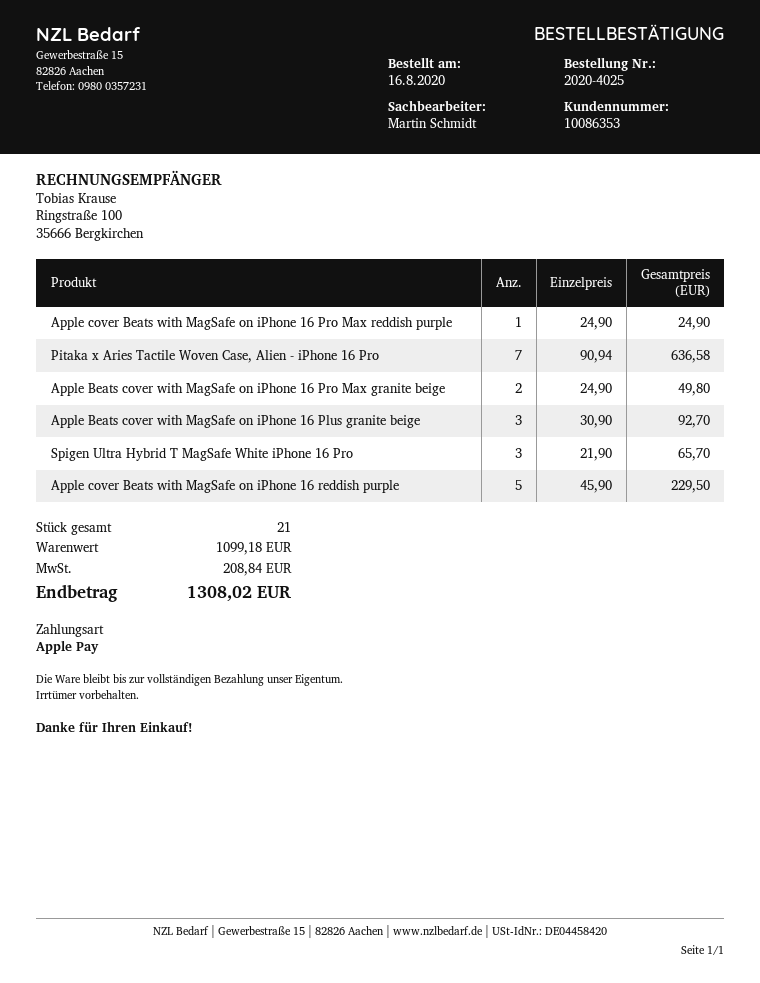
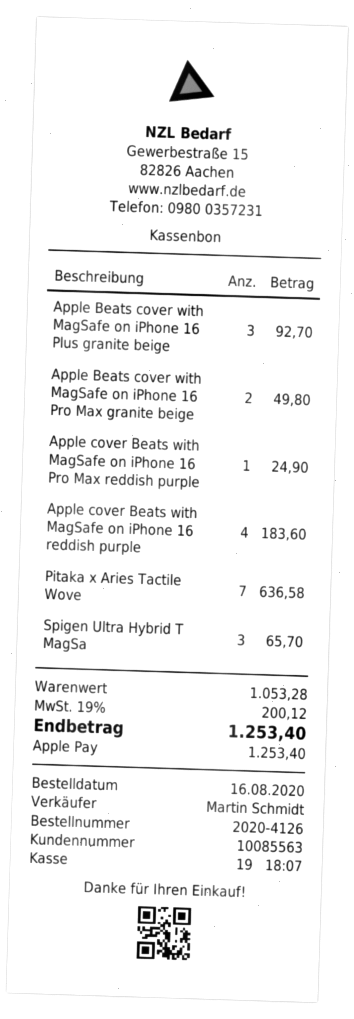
order number: 2020-4025 -> 2020-4126
customer number: 10086353 -> 10085563
Apple cover Beats with MagSafe on iPhone 16 reddish purple: 5 for 229.50 -> 4 for 183.60
subtotal: 1099.18 -> 1053.28
tax: 208.84 -> 200.12
total: 1308.02 -> 1253.40

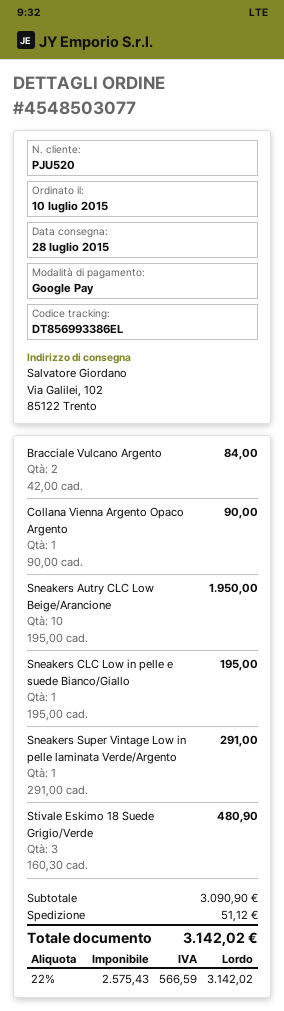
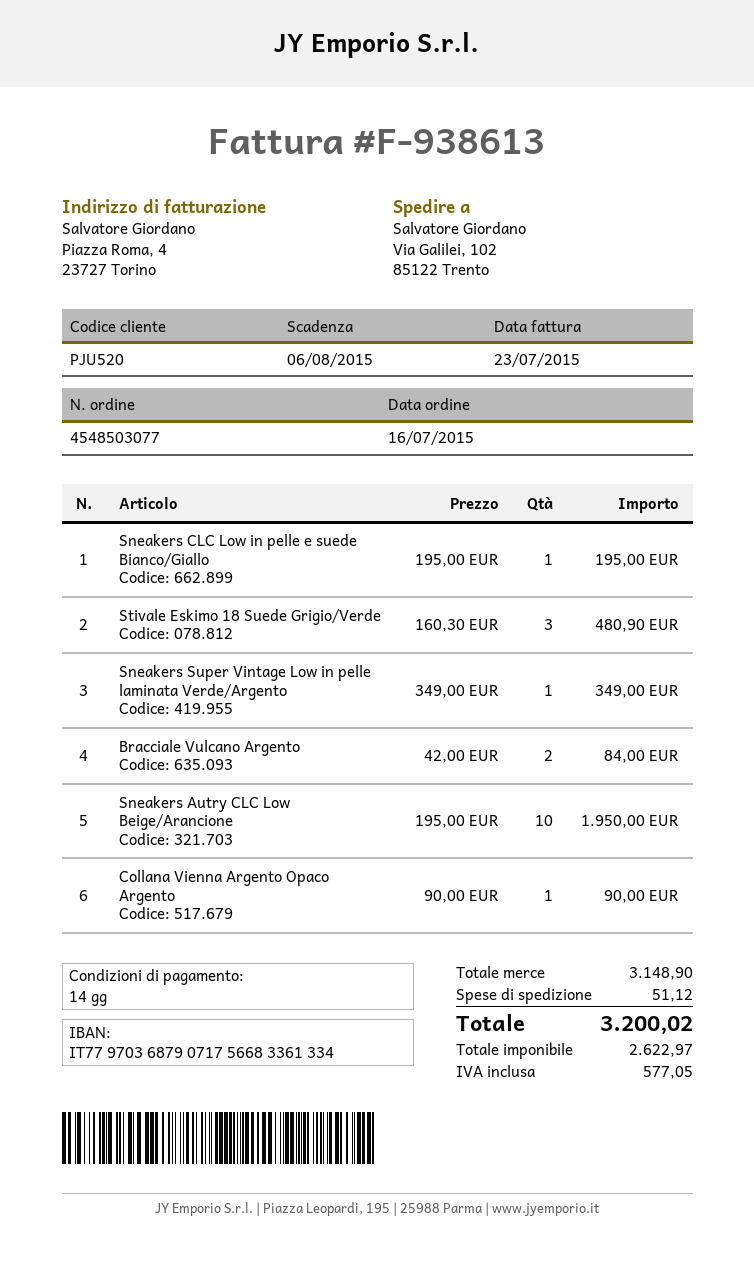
order date: 2015-07-10 -> 2015-07-16
Sneakers Super Vintage Low in pelle laminata Verde/Argento: 1 x 291.00 = 291.00 -> 1 x 349.00 = 349.00
subtotal: 3090.90 -> 3148.90
net: 2575.43 -> 2622.97
tax: 566.59 -> 577.05
total: 3142.02 -> 3200.02

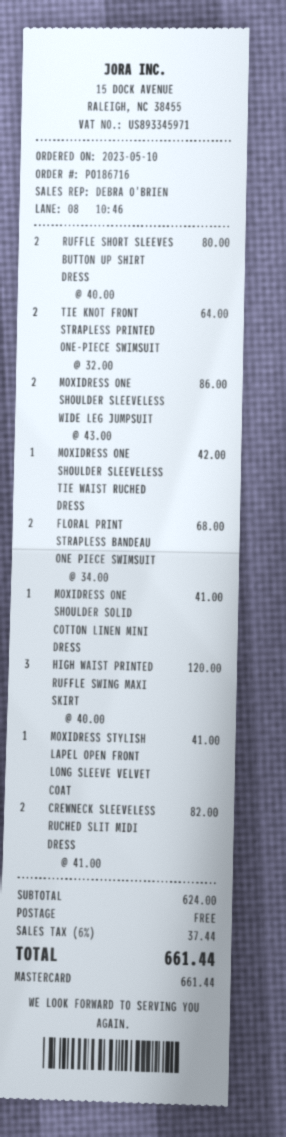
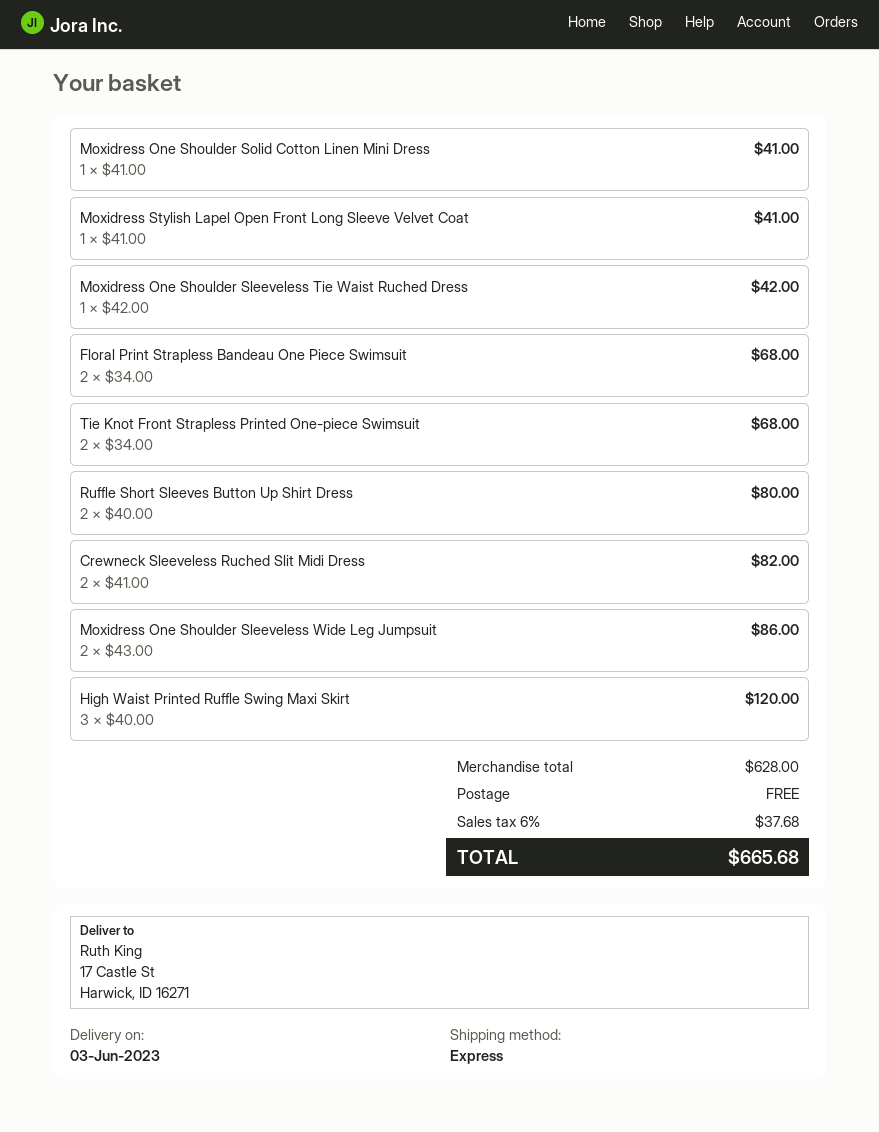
TIE KNOT FRONT STRAPLESS PRINTED ONE-PIECE SWIMSUIT: 2 x 32.00 = 64.00 -> 2 x 34.00 = 68.00
subtotal: 624.00 -> 628.00
tax: 6% = 37.44 -> 6% = 37.68
total: 661.44 -> 665.68

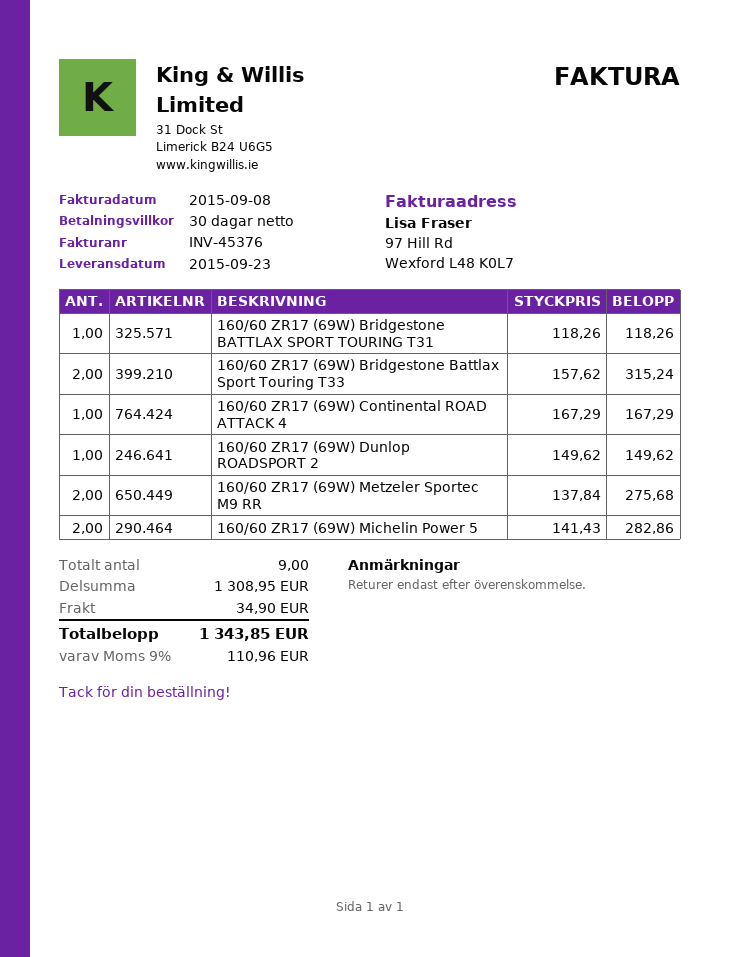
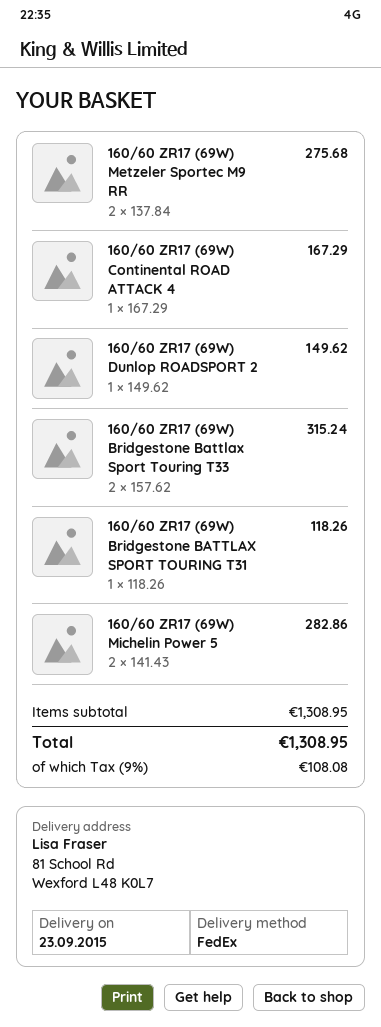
shipping: 34.90 -> none
tax: 9% = 110.96 -> 9% = 108.08
total: 1343.85 -> 1308.95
—————
**Activity**: The answer must consist of every line from the data that holds the string "number".

**Response**:
order number: 2020-4025 -> 2020-4126
customer number: 10086353 -> 10085563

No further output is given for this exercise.